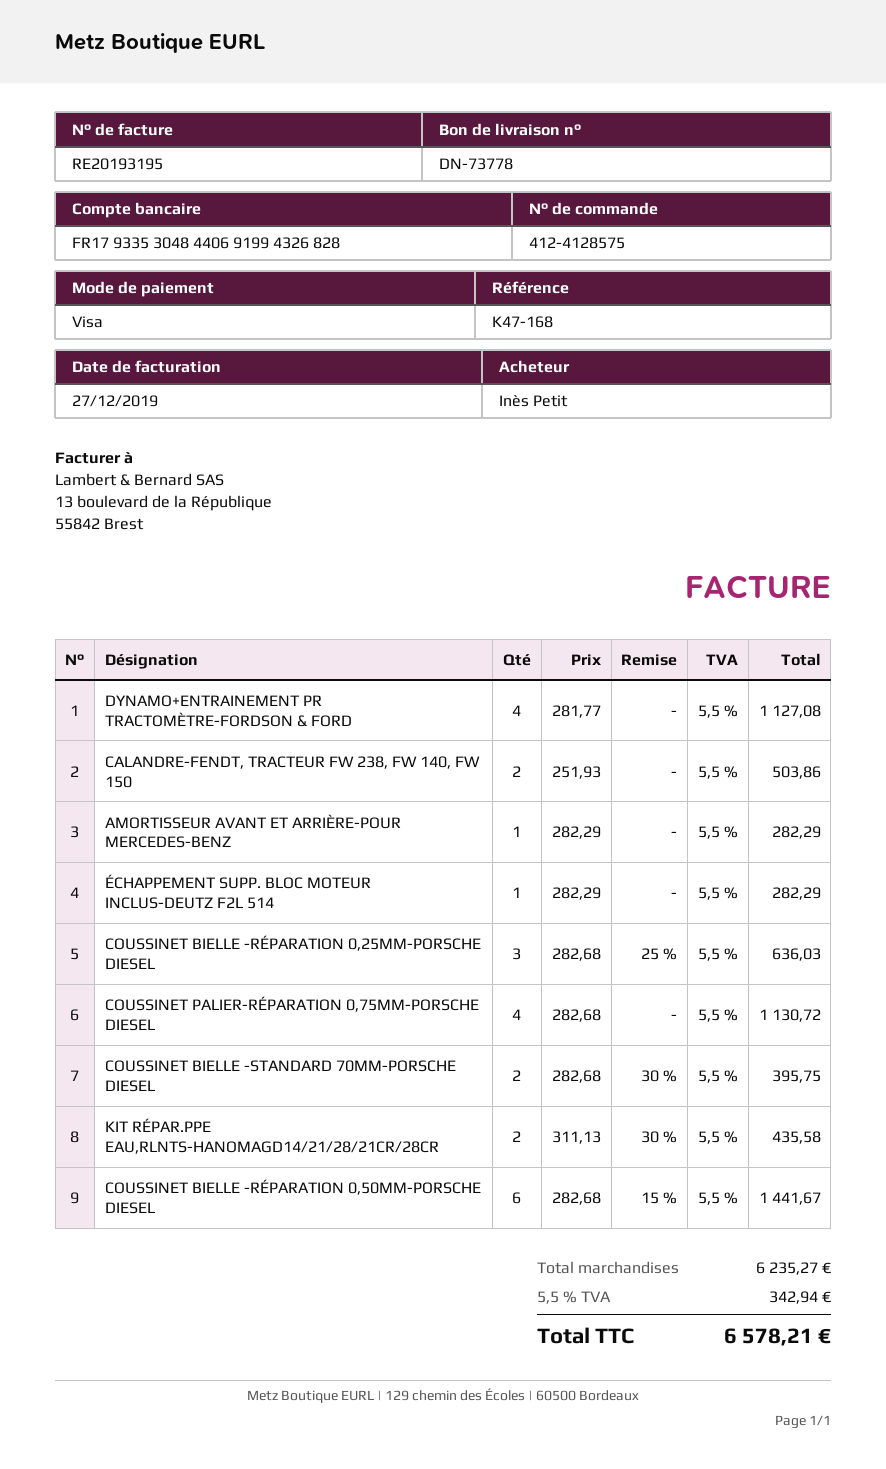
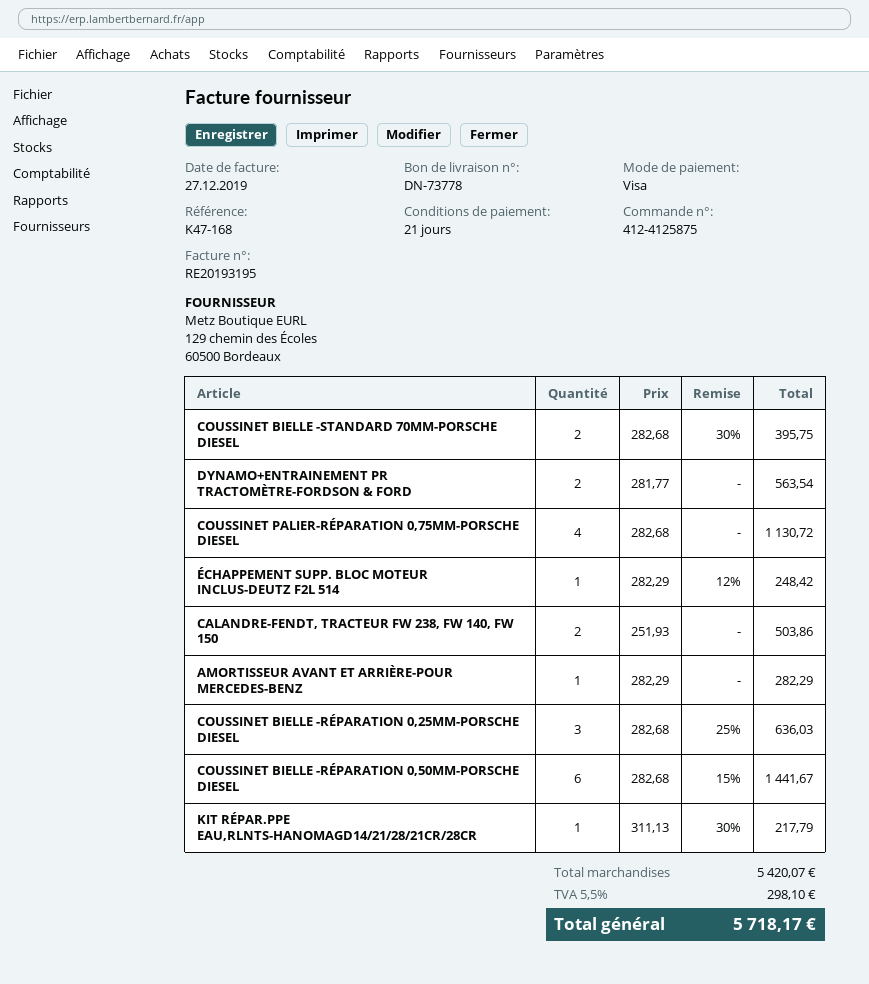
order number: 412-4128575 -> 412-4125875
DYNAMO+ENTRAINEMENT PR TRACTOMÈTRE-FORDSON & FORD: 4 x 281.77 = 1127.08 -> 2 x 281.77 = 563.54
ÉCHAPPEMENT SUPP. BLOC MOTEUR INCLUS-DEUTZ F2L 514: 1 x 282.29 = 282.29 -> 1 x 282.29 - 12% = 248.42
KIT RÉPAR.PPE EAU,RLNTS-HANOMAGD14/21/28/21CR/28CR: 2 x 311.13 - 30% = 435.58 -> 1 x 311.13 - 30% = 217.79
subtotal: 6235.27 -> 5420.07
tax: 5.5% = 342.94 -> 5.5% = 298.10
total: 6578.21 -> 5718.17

▸ Description of the task
Repeat the data word for word, excluding any image.

▸ Result of this exercise
order number: 412-4128575 -> 412-4125875
DYNAMO+ENTRAINEMENT PR TRACTOMÈTRE-FORDSON & FORD: 4 x 281.77 = 1127.08 -> 2 x 281.77 = 563.54
ÉCHAPPEMENT SUPP. BLOC MOTEUR INCLUS-DEUTZ F2L 514: 1 x 282.29 = 282.29 -> 1 x 282.29 - 12% = 248.42
KIT RÉPAR.PPE EAU,RLNTS-HANOMAGD14/21/28/21CR/28CR: 2 x 311.13 - 30% = 435.58 -> 1 x 311.13 - 30% = 217.79
subtotal: 6235.27 -> 5420.07
tax: 5.5% = 342.94 -> 5.5% = 298.10
total: 6578.21 -> 5718.17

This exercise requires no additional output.